Menurut berbagai sumber sejarah, pada sekitar abad ke-7, di pantai Sumatra Timur telah 

berkembang berbagai kerajaan. Kerajaan-kerajaan tersebut antara lain Tulangbawang, 

Melayu, dan Sriwijaya. Sriwijaya merupakan kerajaan yang berhasil berkembang mencapai 

kejayaan. Pada tahun 692 M, Sriwijaya mengadakan ekspansi ke daerah sekitar Melayu.  

 

b. Letak Kerajaan Sriwijaya 

Di mana letak Kerajaan Sriwijaya? Belum ditemukan secara pasti di mana persisnya letak 

istana Kerajaan Sriwijaya. Sebagian ahli sejarah mengatakan pusat Kerajaan Sriwijaya di 

Palembang, namun ada pula yang berpendapat di Jambi, bahkan ada yang berpendapat di luar 

Indonesia. Pendapat yang banyak didukung oleh para ahli, pusat Kerajaan Sriwijaya adalah di 

Palembang, di dekat pantai dan di tepi Sungai Musi.  

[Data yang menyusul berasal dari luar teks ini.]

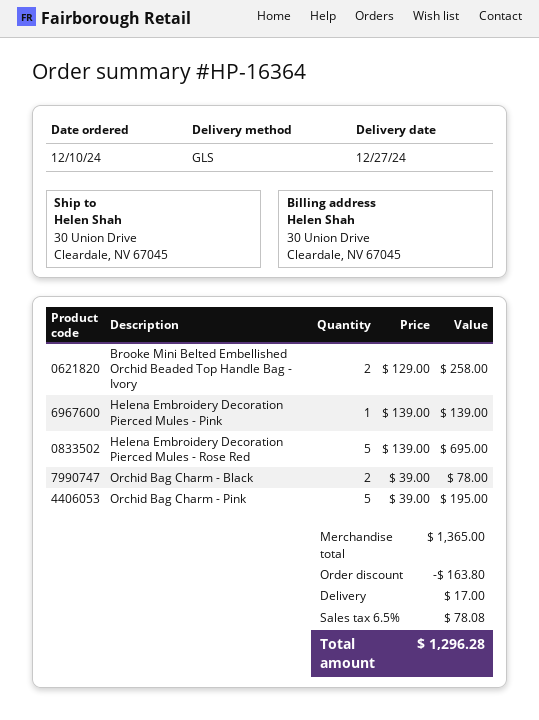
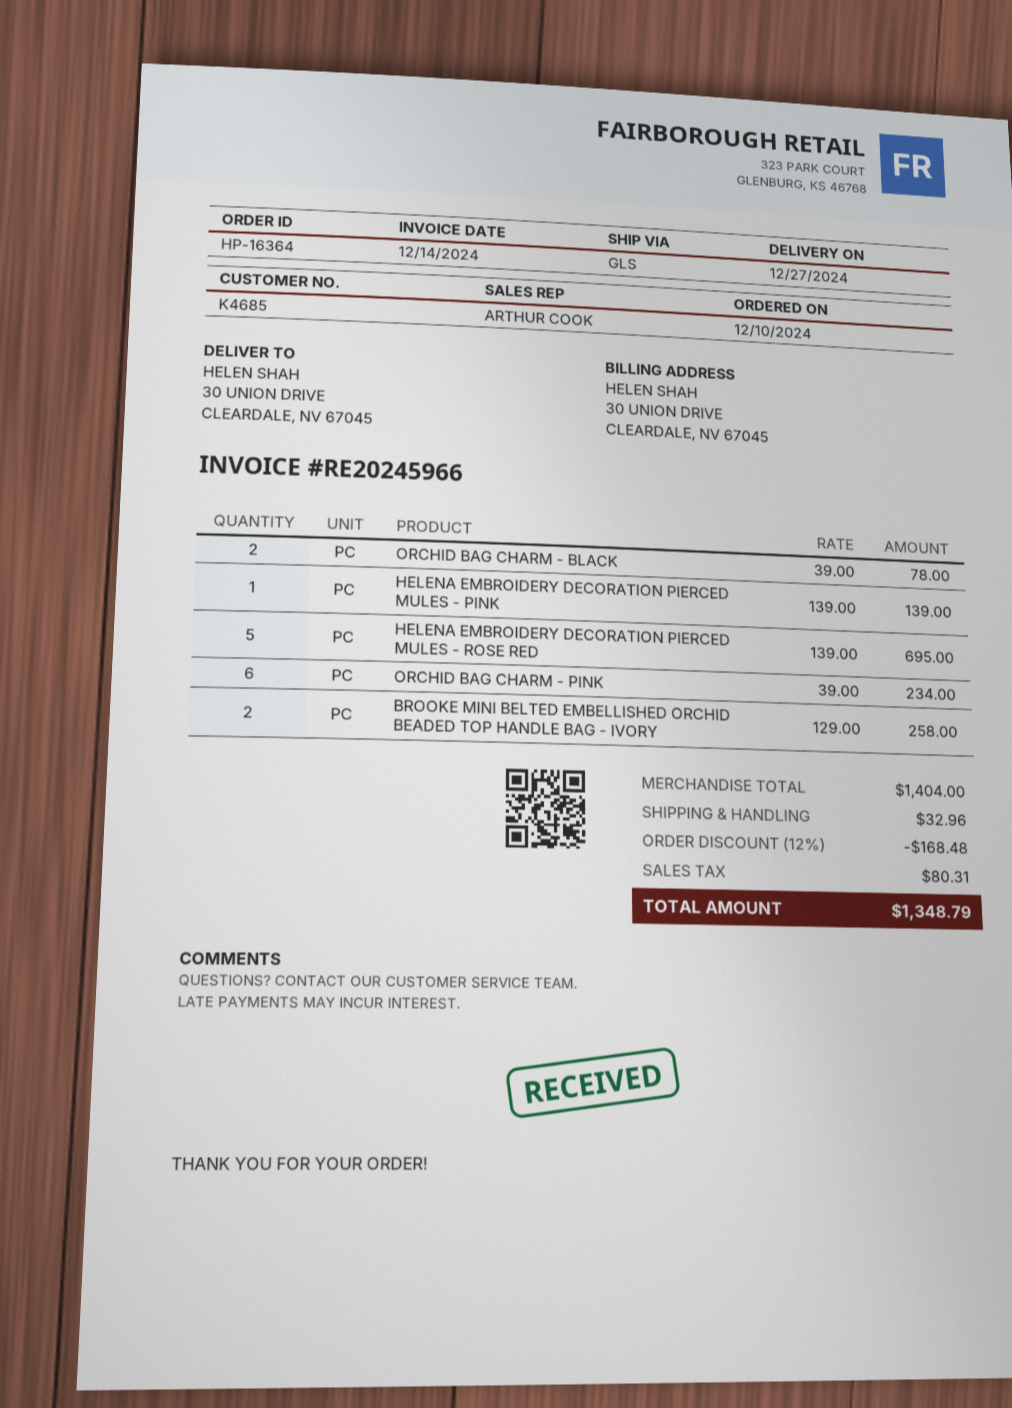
Orchid Bag Charm - Pink: 5 x 39.00 = 195.00 -> 6 x 39.00 = 234.00
subtotal: 1365.00 -> 1404.00
discount: 163.80 -> 168.48
shipping: 17.00 -> 32.96
tax: 78.08 -> 80.31
total: 1296.28 -> 1348.79

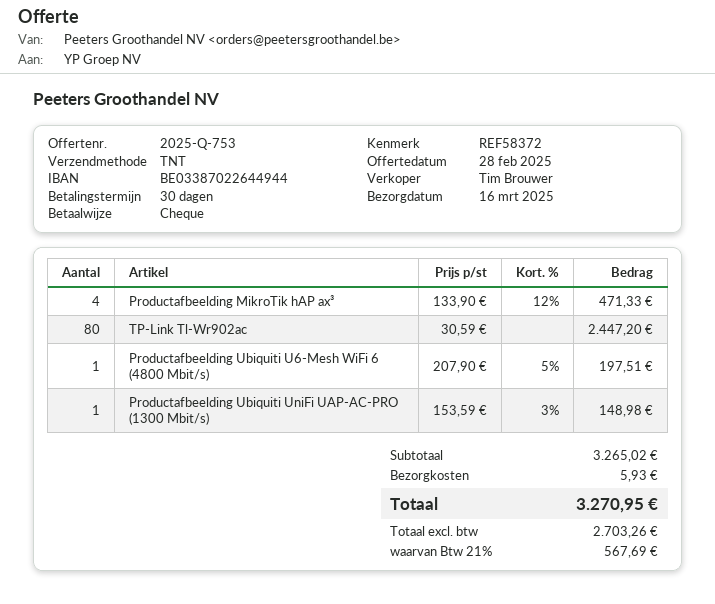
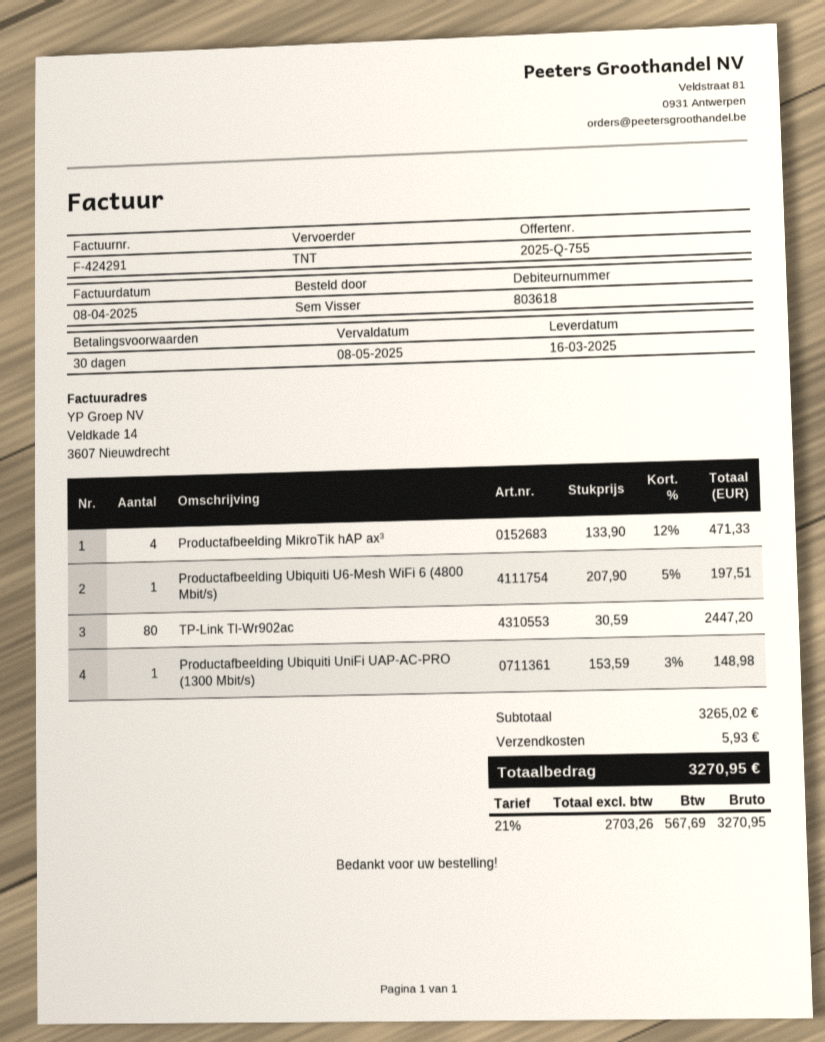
quote number: 2025-Q-753 -> 2025-Q-755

c. Sumber Sejarah Kerajaan Sriwijaya 

Sebagaimana halnya kerajaan-kerajaan Hindu Budha lainnya, prasasti merupakan salah 

satu sumber sejarah utama. Prasasti-prasasti peninggalan Kerajaan Sriwijaya sebagian besar 

ditulis dengan huruf Pallawa. Bahasa yang dipakai Melayu Kuno. Berikut ini beberapa prasasti 

yang memiliki  hubungan dengan Kerajaan Sriwijaya. 

 

 

1) Prasasti Kedukan Bukit 

Ditemukan di tepi Sungai Tatang, dekat Palembang yang berangka tahun 605 Saka atau 683 

M. Prasasti ini menerangkan bahwa adanya seorang bernama Dapunta Hyang mengadakan 

perjalanan suci (siddhayatra).  Dapunta Hyang melakukan perjalanan dengan perahu dari 

Minangatamwan bersama tentara 20.000 personil. 

2) Prasasti Talang Tuo 

Ditemukan di sebelah barat Kota Palembang di daerah Talang Tuo yang berangka tahun 606 

Saka (684 M). Prasasti ini menyebutkan tentang pembangunan sebuah taman yang disebut 

Sriksetra. Taman ini dibuat oleh Dapunta Hyang Sri Jayanaga. 

3) Prasasti Telaga Batu 

Prasasti Telaga Batu ditemukan di Palembang. Prasasti ini tidak berangka tahun. Isi prasasti 

terutama tentang kutukan-kutukan yang menakutkan bagi mereka yang berbuat kejahatan.  

4) Prasasti Kota Kapur 

Prasasti Kota Kapur ditemukan di Pulau Bangka. Prasasti ini berangka tahun 608 Saka (686 

M). Isi prasasti terutama permintaan kepada para dewa untuk menjaga kedatuan Sriwijaya, 

dan menghukum setiap orang yang bermaksud jahat. 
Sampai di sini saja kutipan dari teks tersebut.